Si j’avais su, j’aurais fait ces vérifications avant de me lancer

Avec le recul, j'aurais dû tester la profondeur du gué à pied avant d'y mettre le vélo. Vérifier que l'eau ne dépasse pas 15 centimètres est un seuil que je n'ai pas respecté ce jour-là. Ce n'est pas qu'une question de niveau, mais aussi de force du courant, qu'on peut sentir en posant le pied sur le fond. J'aurais aussi dû prendre en compte que les sacoches mouillées changent complètement la dynamique du vélo, aggravant la gîte et rendant l'équilibre plus difficile à maintenir.

Il y avait plusieurs signaux d'alerte que j'ai laissés passer. L'eau était trouble, ce qui indique souvent une montée récente ou un courant plus fort. J'ai aussi ignoré le bruit des remous sur les cailloux, qui trahissait un flux plus puissant que d'habitude. Quand j'ai mis le pied dans l'eau, la sensation d'instabilité aurait dû me faire reculer. Ces détails ne m'ont pas paru prioritaires sur le moment, et c'est ce qui m'a coûté cher.

  • Eau trouble annonçant une montée du niveau
  • Courant plus fort perceptible au bruit des remous
  • Sensation d'instabilité en posant le pied dans l'eau
  • Poids d'eau accumulé dans une sacoche mal fermée

J'ai aussi sous-estimé la fragilité des fermetures étanches. Ces fermetures peuvent se délaminer ou se fissurer après plusieurs immersions, surtout si elles frottent contre les cailloux. Ce qui m'a manqué, c'est de vérifier systématiquement leur état avant chaque traversée. Une fermeture abîmée laisse passer l'eau, et la gélification du contenu dans la sacoche immergée rend le poids encore plus difficile à gérer, ce que j'ai appris à mes dépens.

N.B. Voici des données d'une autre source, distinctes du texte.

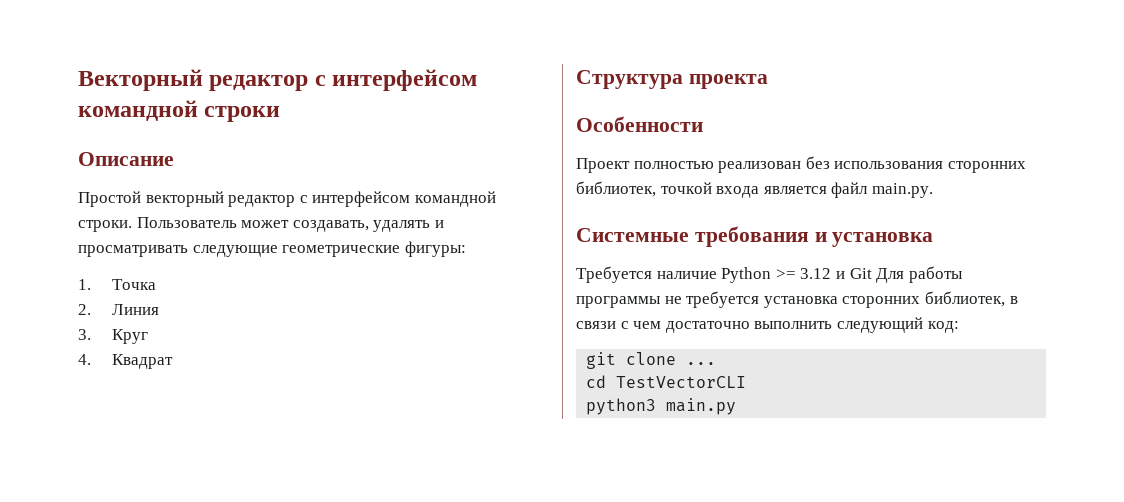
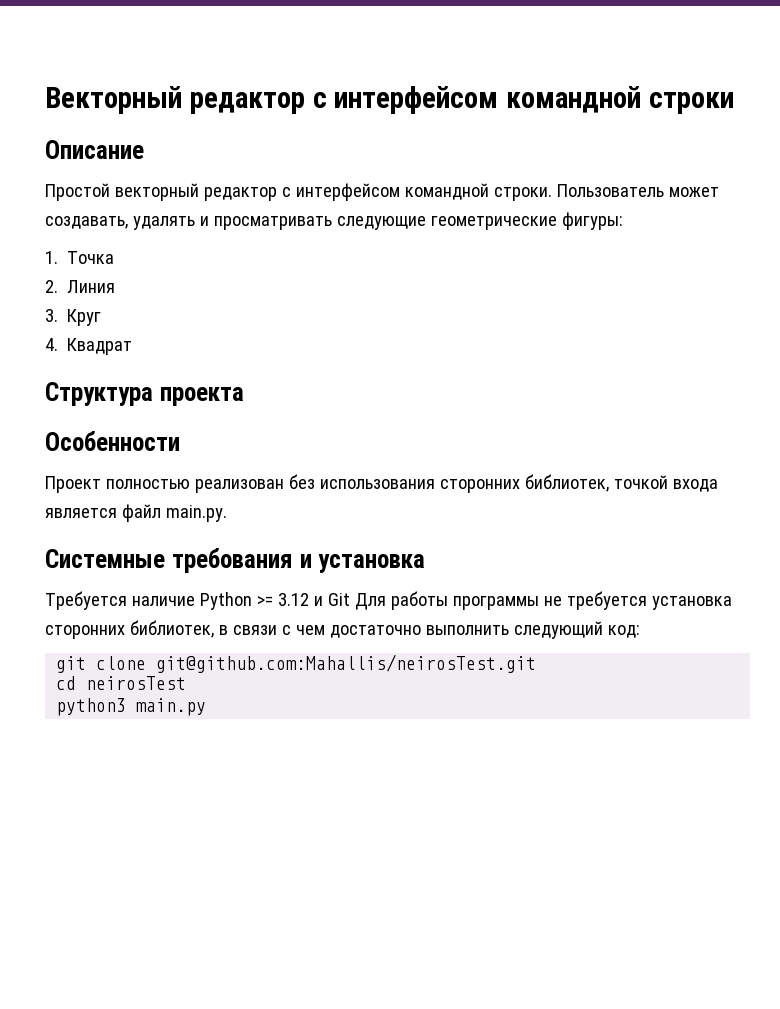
- git clone ...
+ git clone git@github.com:Mahallis/neirosTest.git
- cd TestVectorCLI
+ cd neirosTest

Aujourd’hui, je ne traverse plus jamais le Célé sans ces précautions

Depuis cette mésaventure, j'ai mis en place un rituel strict avant chaque passage à gué sur le Célé. Je vide partiellement mes sacoches pour limiter le poids mouillé, ce qui réduit la gîte et améliore la stabilité du vélo. Je teste systématiquement la profondeur à pied, en prenant le temps de sentir la force du courant et d'écouter les bruits de l'eau. Je vérifie également l'état des fermetures étanches, car je sais maintenant qu'une petite défaillance peut entraîner des dégâts importants.

Ce que je sais aujourd'hui, et que j'aurais aimé entendre avant cette traversée, c'est que la gîte asymétrique est un piège classique. Le poids mouillé ne se répartit pas comme on croit, et il peut déséquilibrer le vélo au moindre courant un peu plus fort. Ça change totalement la dynamique et demande plus de ça d'attention que quand on roule léger. Je comprends mieux pourquoi certains cyclistes expérimentés prennent le temps de vérifier chaque détail avant de s'engager.

La facture que j'ai reçue pour la réparation de ma sacoche, 120 euros, m'a vraiment fait mal. Ajoute à cela presque une heure de galère à tout sécher et réorganiser sur place, et tu comprends que ce n'est pas une expérience que je souhaite renouveler. Ce temps perdu et cette dépense ont largement dépassé ce que j'avais prévu pour cette petite traversée. Depuis, je préfère prendre le temps de préparer minutieusement chaque passage plutôt que de risquer une nouvelle casse.

Juliette Lalande

Juliette Lalande publie sur le magazine Les Cadichons des contenus consacrés aux escapades nature, à la randonnée avec âne et à la préparation de séjours au calme. Son approche repose sur la clarté, la structuration des informations et la recherche de repères utiles pour aider les lecteurs à mieux organiser leur expérience.